PROBLEM TO WORK ON — Spot each line in the records below where the word "width" occurs, then copy it.

DATASET EXTRACT —
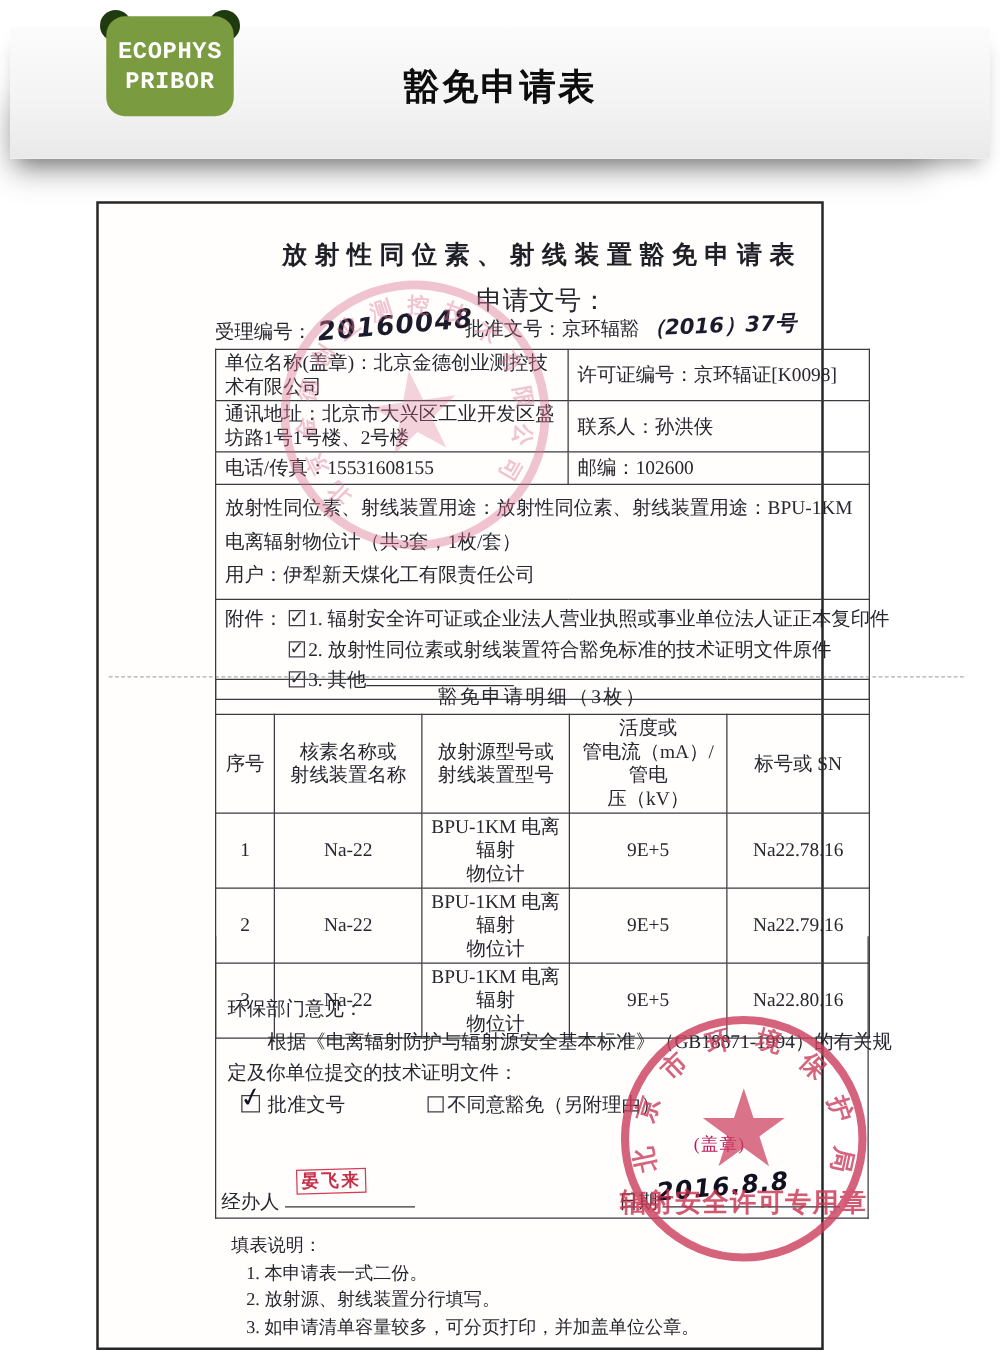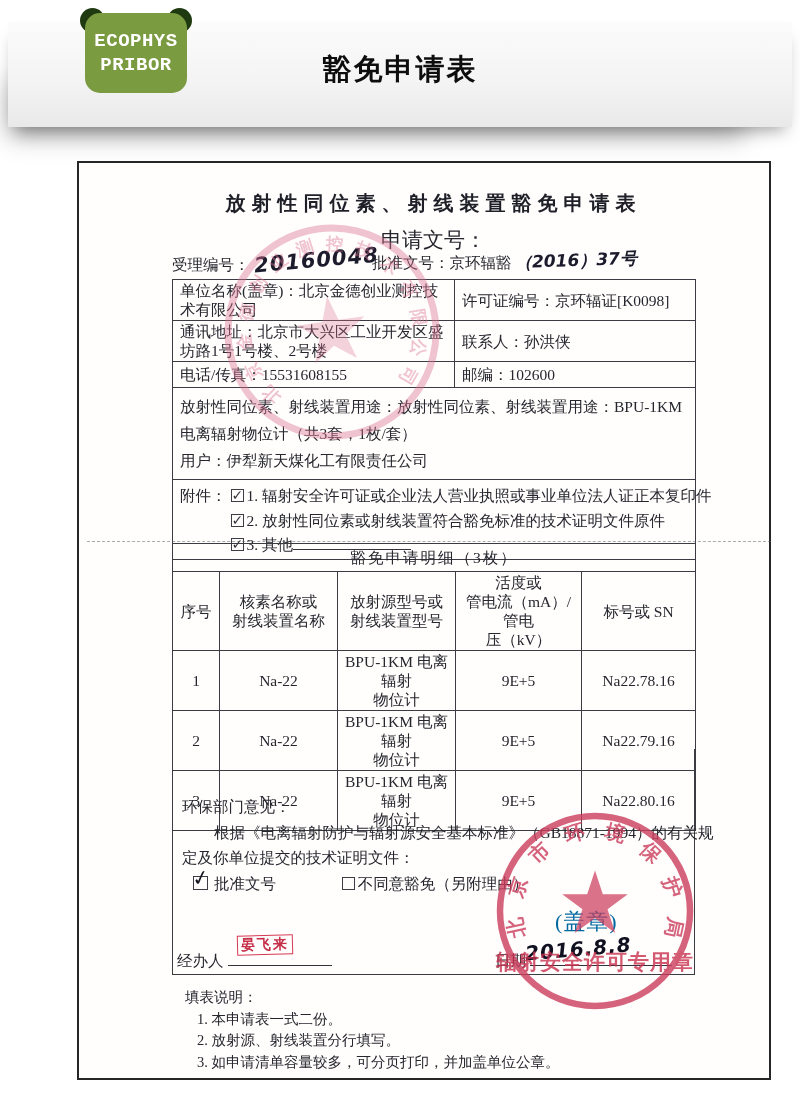--- a/index.html
+++ b/index.html
@@ -24,7 +24,7 @@
         color:#fff;font-size:19px;line-height:24px;letter-spacing:.5px;}
 
   
-  .doc{position:absolute;left:77px;top:161px;width:694px;height:919px;background:#fffefd;
+  .doc{position:absolute;left:77px;top:161px;width:582px;height:919px;background:#fffefd;
        border:2px solid #262626;box-sizing:border-box;}
   .abs{position:absolute;}
   .form-title{top:27px;left:93px;width:523px;text-align:center;font-size:20px;font-weight:bold;

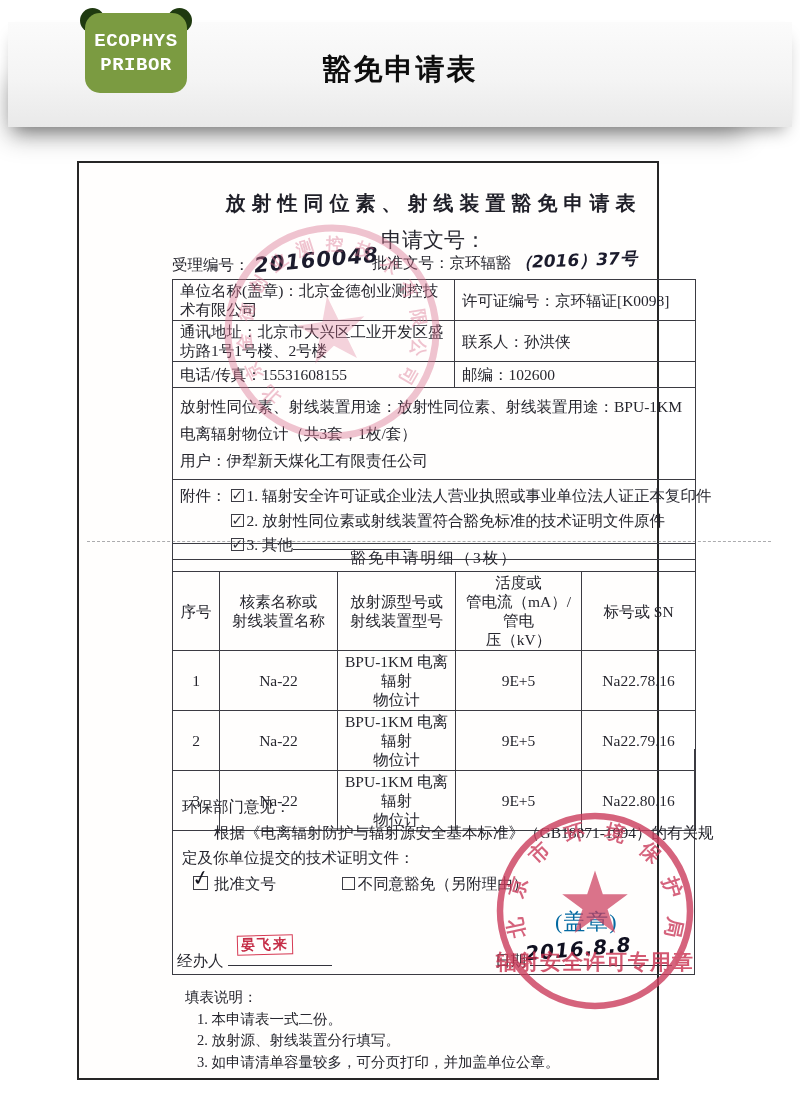--- a/index.html
+++ b/index.html
@@ -68,7 +68,7 @@
   .op-line2{left:9px;top:99px;}
   .op-checks{left:20px;top:125px;}
   .op-checks .gap{display:inline-block;width:58px;}
-  .seal-hint{left:382px;top:158px;font-size:22px;color:#0369a1;letter-spacing:1px;}
+  .seal-hint{left:382px;top:158px;font-size:14px;color:#be185d;letter-spacing:1px;}
   .sig-op{left:4px;top:202px;}
   .sig-line{margin-left:4px;}
   .op-line-u{width:104px;} .date-line-u{width:142px;}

ANSWER SPACE —
-  .doc{position:absolute;left:77px;top:161px;width:694px;height:919px;background:#fffefd;
+  .doc{position:absolute;left:77px;top:161px;width:582px;height:919px;background:#fffefd;
   .form-title{top:27px;left:93px;width:523px;text-align:center;font-size:20px;font-weight:bold;
   .op-checks .gap{display:inline-block;width:58px;}
   .op-line-u{width:104px;} .date-line-u{width:142px;}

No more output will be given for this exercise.